En un quehacer legislativo serio que se desarrolle en el marco del orden constitucional, suele haber y a veces inevitablemente hay leyes, así singularizando el término, que rocen, contradigan o violen una disposición del Orden Constitucional; entonces, la Constitución misma establece los procedimientos para su corrección; sin embargo, cuando la clase política desde los órganos de gobierno y otros que aún no siendo de gobierno, donde incrusta sus personeros dicha clase o casta para no discutir con Marx (ni con Karl, ni con Groucho), actúa no dentro del humano margen de error inevitable, lesionando la Constitución, sino obviando su existencia; y cuando unos y otros órganos y personeros en complicidad callan, aplauden o simplemente gritan como plañideras, ya no podemos hablar de inconstitucionalidad, porque el presupuesto de la inconstitucionalidad es el reconocimiento, más que de la Constitución del Orden Constitucional, sino de un comportamiento gubernamental aconstitucional; es decir, sin Constitución.

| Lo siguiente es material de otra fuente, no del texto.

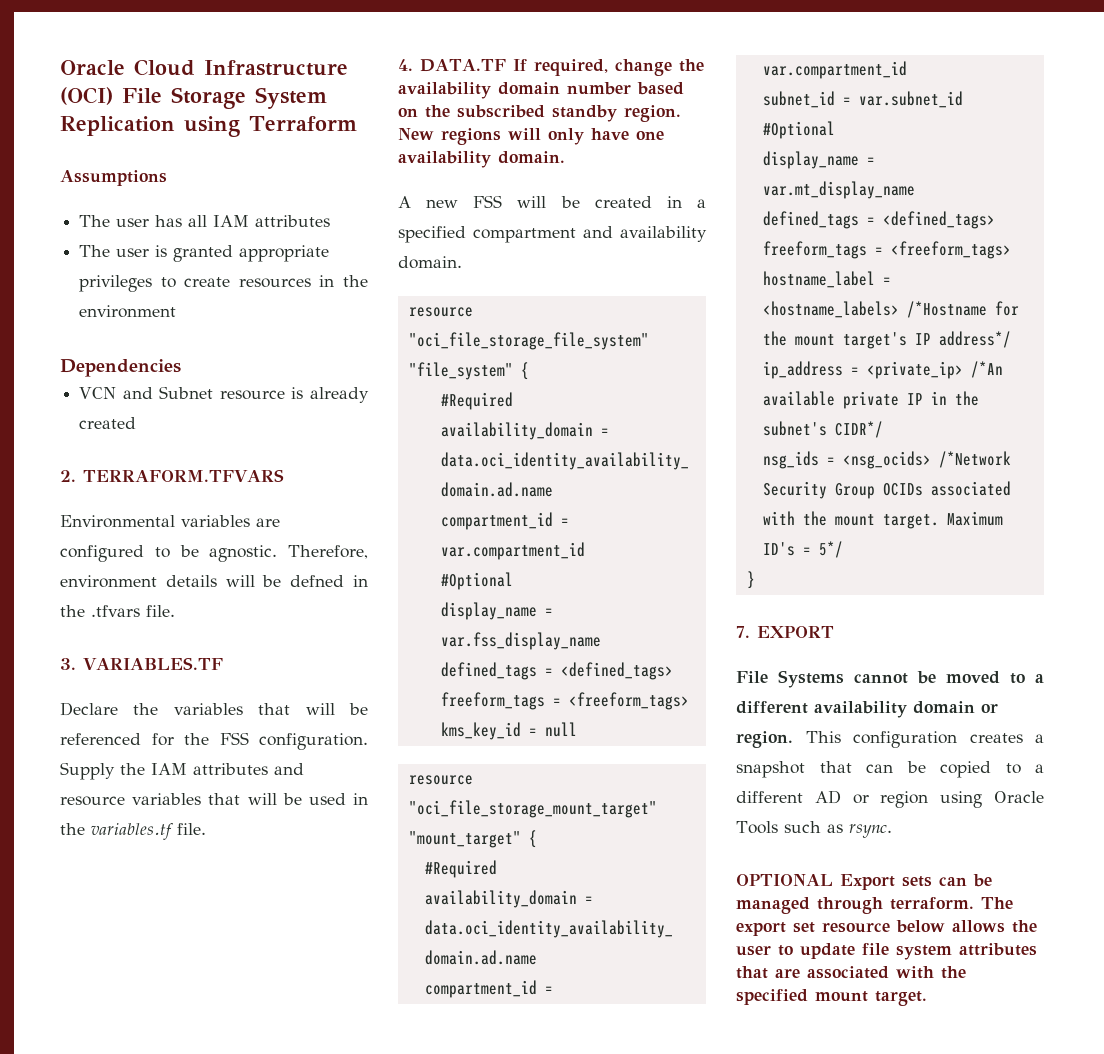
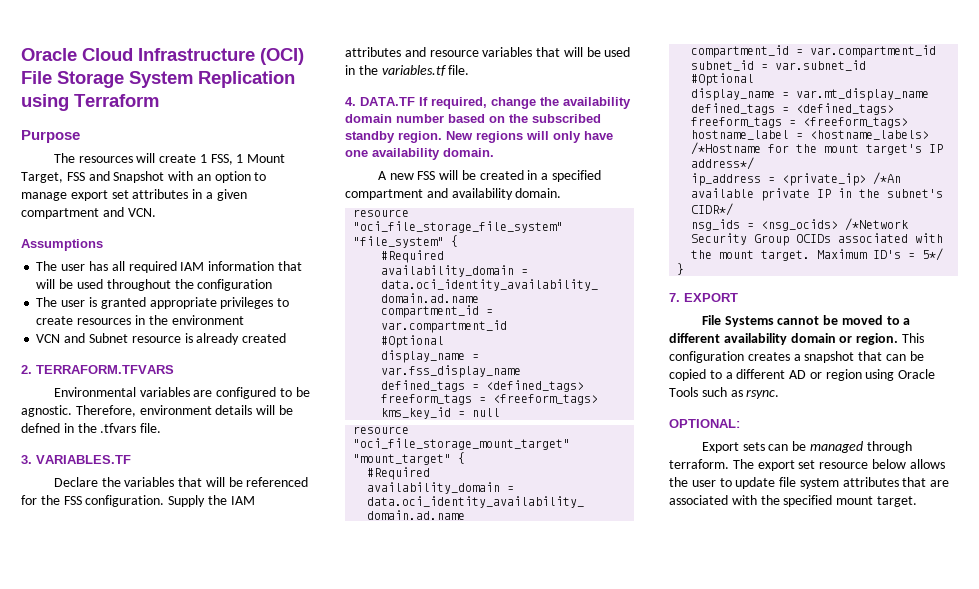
(357, 123) none -> [21,130,80,143] [53,153,286,165] [21,171,267,183] [21,189,247,201] [21,207,156,219] // Purpose // The resources will create 1 FSS, 1 Mount Target, FSS and Snapshot with an option to manage export set attributes in a given compartment and VCN.
[213,215,331,227] IAM attributes -> [128,261,302,273] [36,279,273,291] required IAM information that will be used throughout the configuration
[60,359,181,377] // Dependencies -> (244, 320) none
[736,874,833,886] OPTIONAL -> [669,419,740,428] OPTIONAL: //

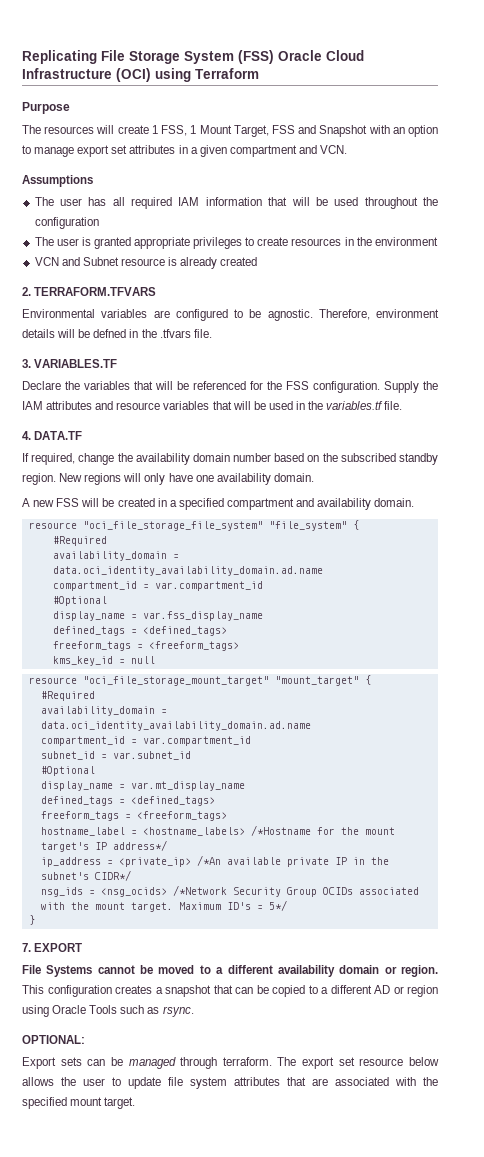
[21,48,304,65] [21,71,295,88] Oracle Cloud Infrastructure (OCI) File Storage System Replication -> [22,50,364,64] [22,68,151,82] Replicating File Storage System (FSS) Oracle Cloud Infrastructure (OCI)
(415, 101) none -> (83, 435) //

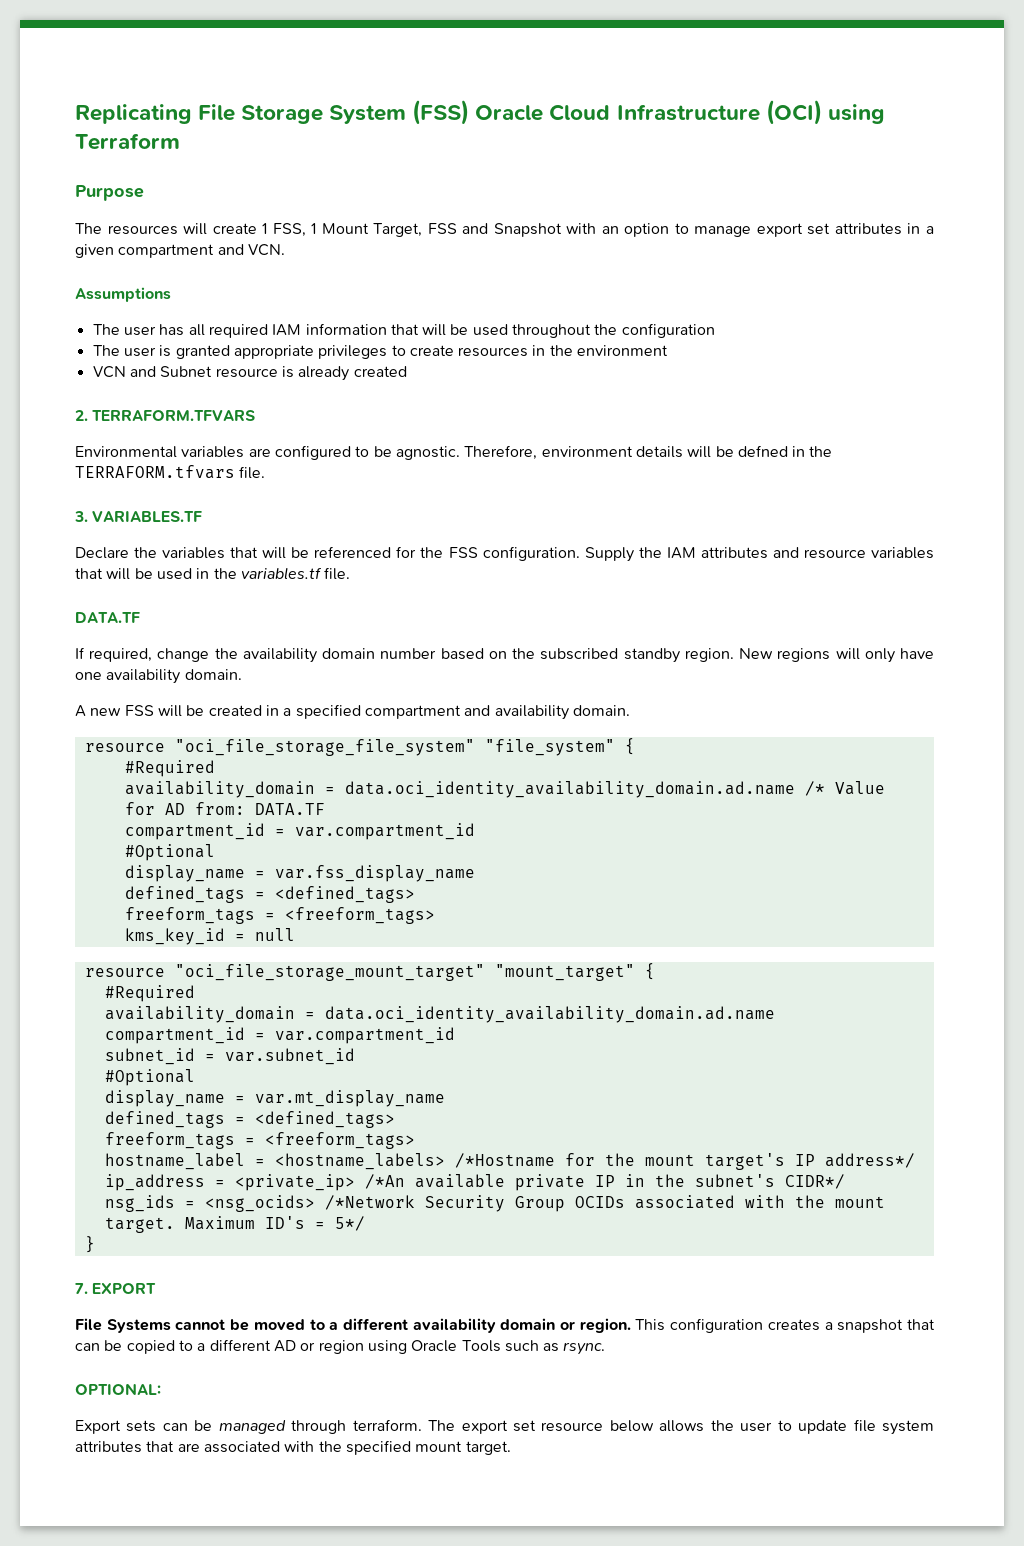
[159,329,191,338] .tfvars -> [75,465,235,479] TERRAFORM.tfvars
[22,431,31,440] 4. -> (351, 573) none
(323, 571) none -> [804,781,885,796] [124,802,325,815] /* Value for AD from: DATA.TF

¿Por qué no se publican los resultados finales de los procesos eleccionarios?; ¿por qué a hurtadillas, se juntan grupos de magistrados del orden jurisdiccional y emiten documentos a los que llaman sentencias?; ¿por qué la Junta Directiva de la Asamblea nacional no abre la convocatoria para llenar un cargo cuando éste queda vacante?; ¿por qué alguien de quien se dice fue electo Presidente de la República –pues nunca vimos las actas finales- se proclama “coordinador de la armonía” de los órganos e instituciones del Estado de Nicaragua? Porque la clase política ha sobrepasado los límites del Orden Constitucional y obvia la existencia de la Constitución.

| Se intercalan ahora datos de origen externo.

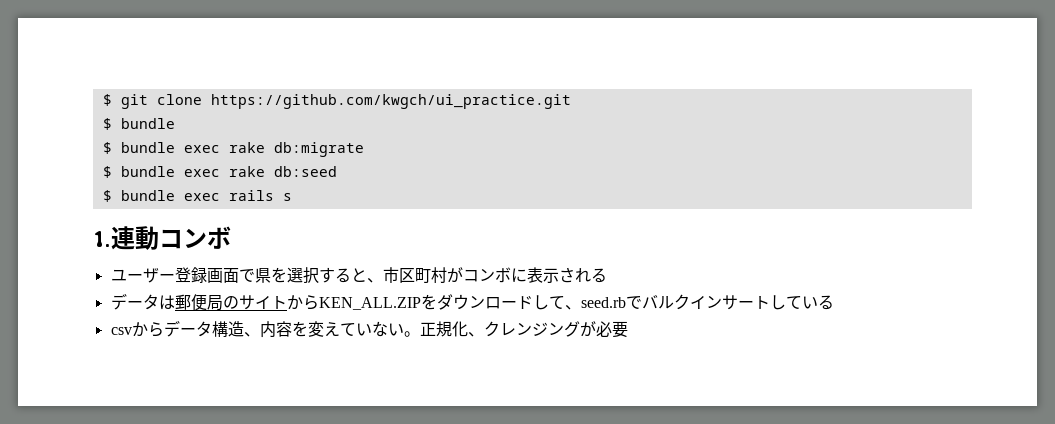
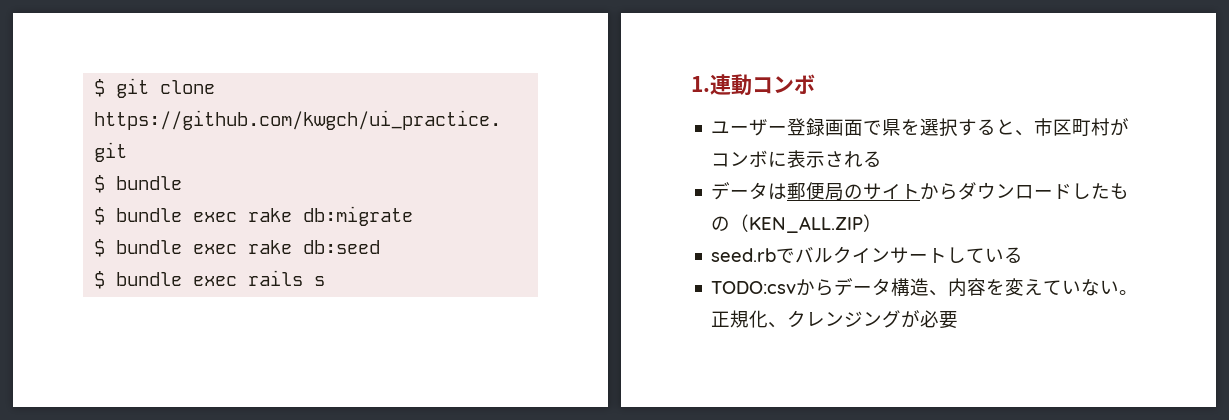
[318,294,437,310] KEN_ALL.ZIPを -> (959, 191) none
[548,296,581,310] て、 -> [1091,183,1130,199] [711,214,883,233] たもの（KEN_ALL.ZIP） //
[110,327,132,335] csv -> [711,281,797,294] TODO:csv

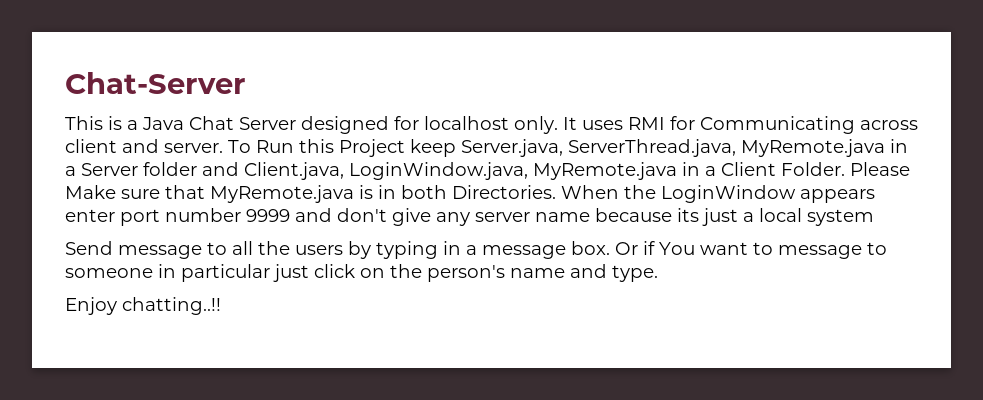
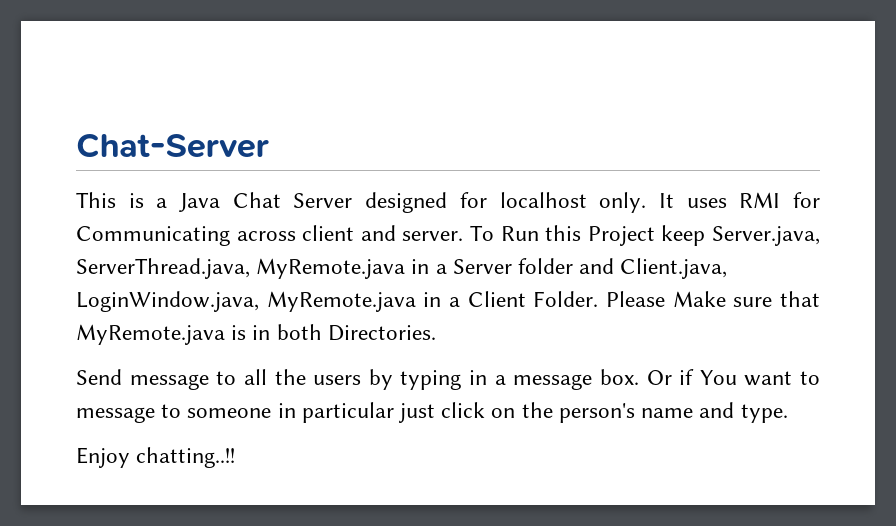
[561,185,875,203] [65,208,874,226] When the LoginWindow appears enter port number 9999 and don't give any server name because its just a local system -> (436, 333) none

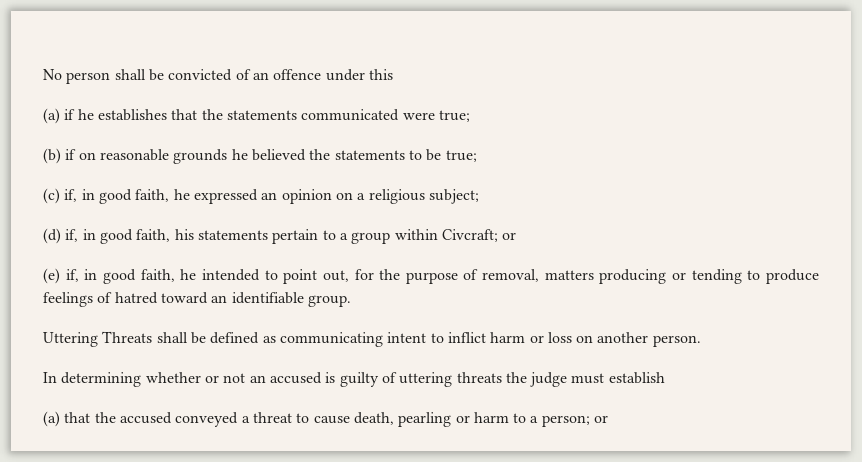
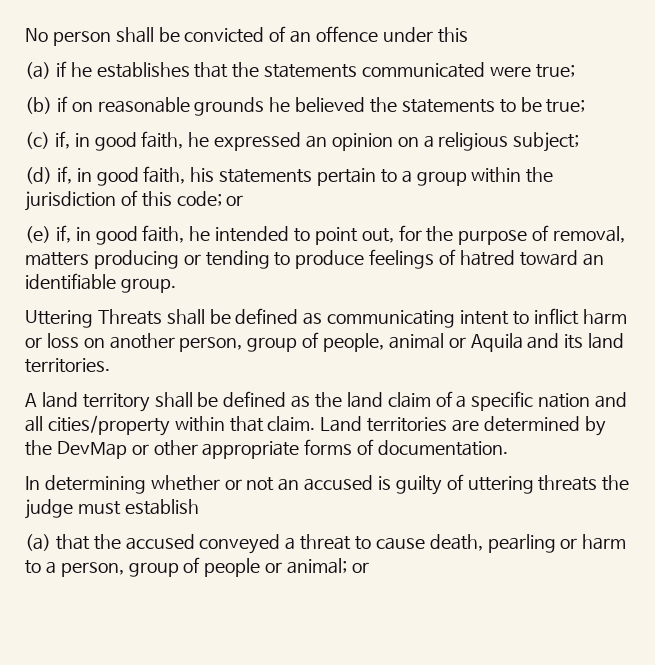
[441,229,498,242] Civcraft; -> [526,167,554,183] [25,190,222,211] the jurisdiction of this code;
[652,335,701,347] person. -> [179,332,625,352] [25,358,110,373] [25,391,627,412] [25,415,606,436] [25,439,509,459] person, group of people, animal or Aquila and its land territories. // A land territory shall be defined as the land claim of a specific nation and all cities/property within that claim. Land territories are determined by the DevMap or other appropriate forms of documentation.
[541,415,590,427] person; -> [60,557,348,577] person, group of people or animal;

Finalmente amigo lector, la pregunta del millón ¿por qué cree Usted que son los Partidos Políticos o los organismos de la Sociedad Civil los que deben actuar y no Usted –así en mayúscula y singularizado? La situación aconstitucional que vivimos no es un problema de representantes, es de Ciudadanía que sólo se construye mediante la acción directa del ciudadano, haciendo uso de los recursos legales que el Orden Constitucional, ignorado por la clase política, pone a disposición de todos.